Blue-Chip Bridgehampton Fine Art
Bridgehampton has long been a crucial part of the East End art scene—from staples like Bobby Van’s, where artists and writers once gathered, to New York’s top art collectors and artists calling it home. Indeed, there is something very special about Bridgehampton: the mix of old and new, of quaint and upscale. Strolling down picturesque Main Street is like a journey through time; from Candy Kitchen, the old-fashioned ice cream parlor, to Bridgehampton Fine Art, a gem of an art gallery that opened in May of this year.
Tucked back from the road, down a flower-lined brick pathway, the gallery holds museum-quality artworks from some of the most well known contemporary and modern masters. You’ll be greeted by awe-inspiring infinity light boxes and a series of horse paintings by one of their popular contemporary artists, Danielle Procaccio, but don’t stop there. Behind the corner are important works by Willem de Kooning, Jean-Michel Basquiat, Sam Francis, Cristo, Louise Bourgeois, Ai Wei Wei and John Chamberlain.
De Kooning’s Untitled, 1968, is a large, colorful oil on paper mounted on canvas, painted at a pivotal moment in the Abstract Expressionist’s career, the year he began making bronze sculptures. While it nears the abstraction of his later work, there are still hints of the figure—his fleshy-pinks, in elongated forms, resemble the spread-limbed figures of other works on paper of that year and forthcoming bronzes, such as Standing Figure, 1969. Next to the oil is another work by de Kooning—a small charcoal on paper, Untitled (Two Women), 1964, similar to those shown at the MoMA retrospective in 2011 and in the museum’s permanent collection.
An intriguing Basquiat, Untitled (Max Roach), 1982, complete with the artist’s trademark text and codes, pays homage to the legendary jazz drummer Max Roach. The pictorial plane (foam core) is divided into two parts: a lower part painted in white, and a larger upper portion covered in black. Basquiat has drawn in a few boxes with a stick-figure high-hat, completing the drum set—the letters “MX.RCH” written next to it, and a ladder pointed upward to a haloed crown, a signature motif used to exalt his heros. Basquiat’s work presents an unending and complex puzzle, with areas to explore both in his biography and in the world that influenced and surrounded him.
In the corner of the gallery is an Ai Wei Wei sculpture, Watermelon, made of hand-glazed porcelain. The controversial human-rights activist and Chinese artist’s fascination with nature (London’s Tate Modern bought 10 tons of his porcelain sunflower seeds at £3.50 a seed), is explicit in the watermelon: It is nature, in it’s perfection, executed and replicated en masse by Ai’s mastery of the most traditionally revered form of Chinese art: porcelain.

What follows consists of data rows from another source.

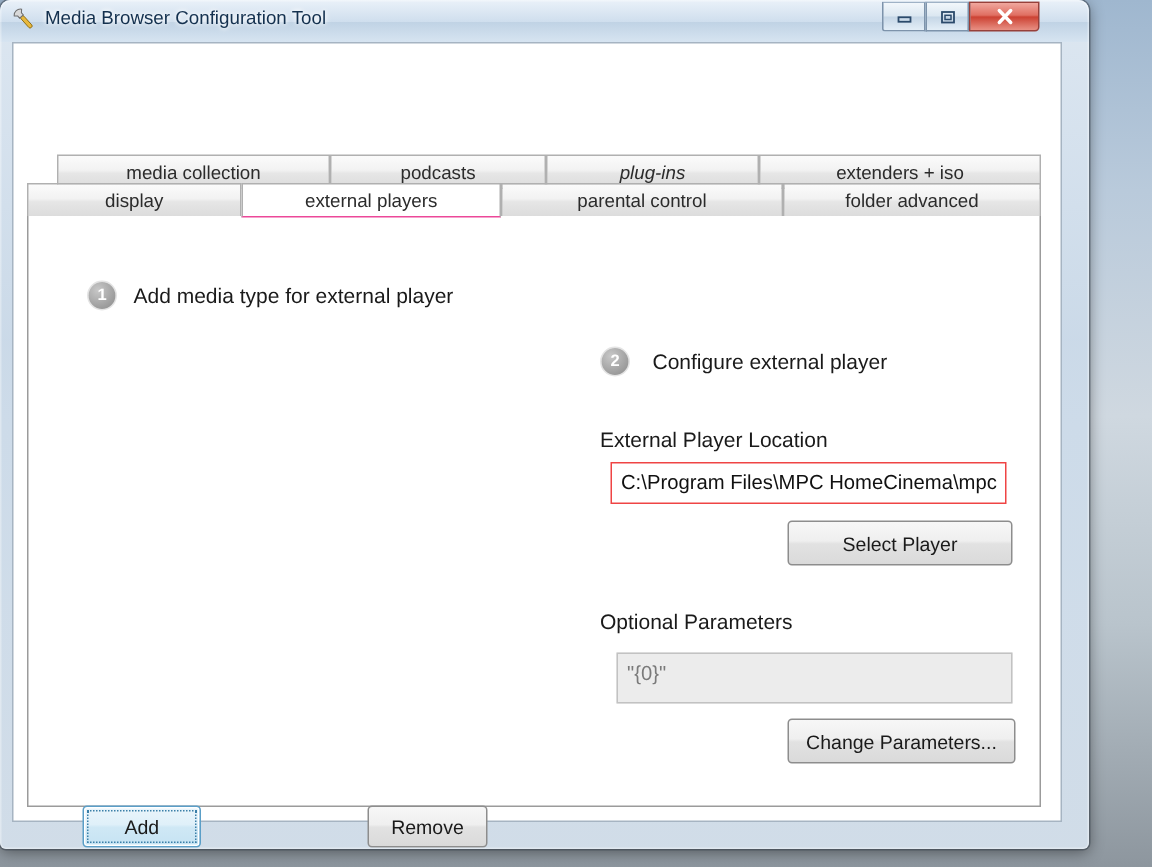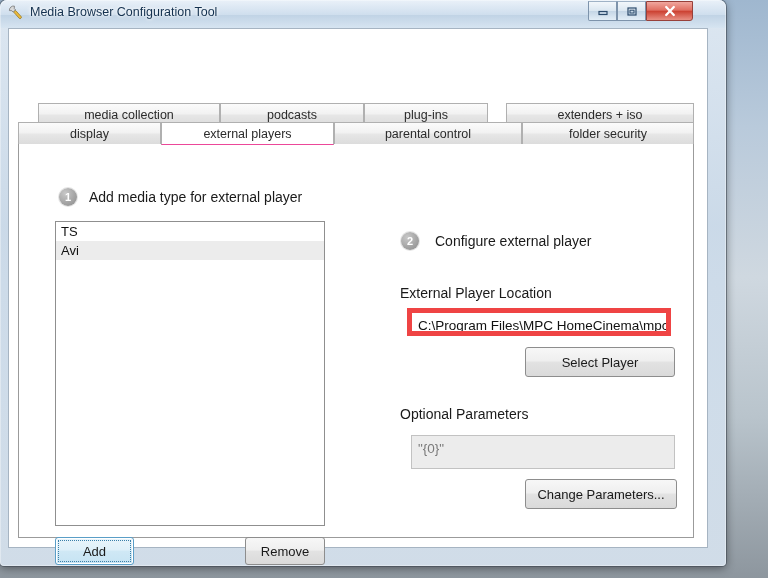"plug-ins" div.tab { font-style: none -> italic; width: 124px -> 142px }
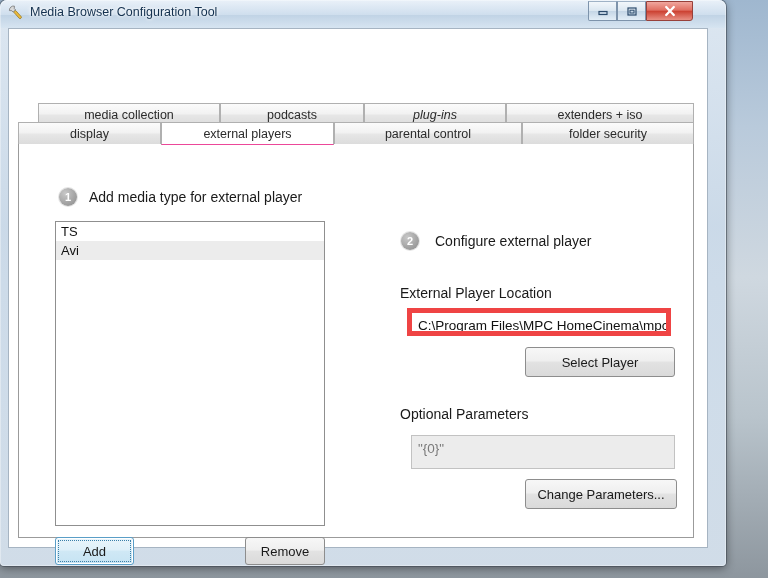"folder security" div.tab { text: security -> advanced }
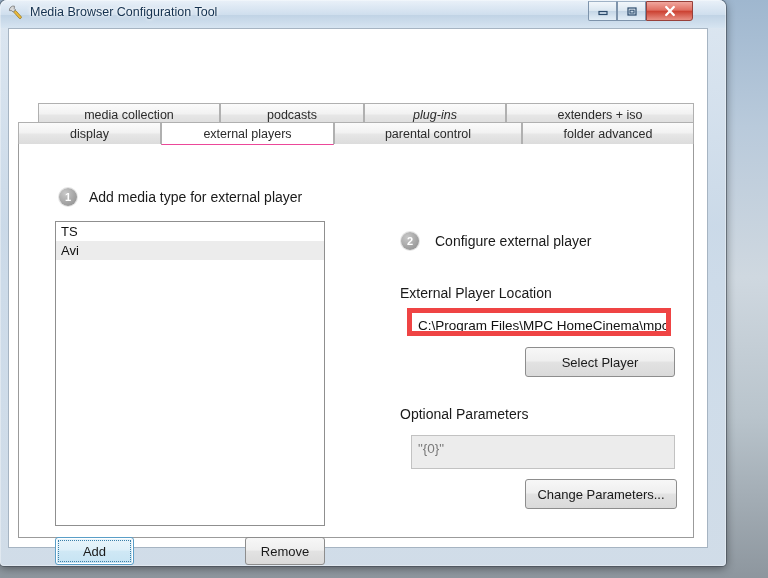"TS" div { html: <div> <div>TS</div> <div>Avi</div> </div> -> none }
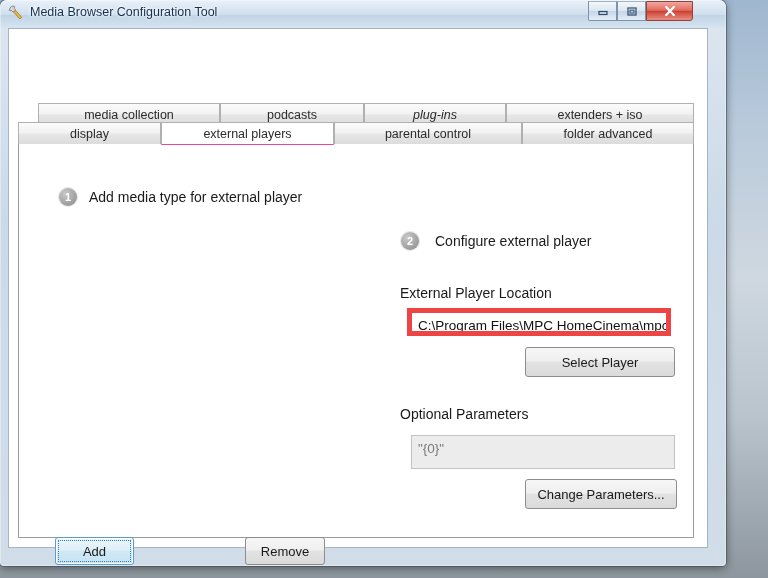"C:\Program Files\MPC HomeCinema\mpc" .textbox { border: 5px solid #ef4444 -> 1px solid #ef4444 }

A less delicate sculpture sits in the center of the back room: John Chamberlain’s Untitled, 1985, made of painted and chromium-plated steel, one year before as his major retrospective at the Museum of Contemporary Art in LA.
Bridgehampton Fine Art has plans to open a second Hamptons location and will continue to be bringing investment and collection-worthy artworks to the East End.
Bridgehampton Fine Art is located at 2415 Main Street, Bridgehampton. Bridgehampton Fine Arts will be exhibiting at the AVENUE Antiques Art & Design Show at the Armory from October 10 through October 13. The show is produced by our sister publication AVENUE magazine.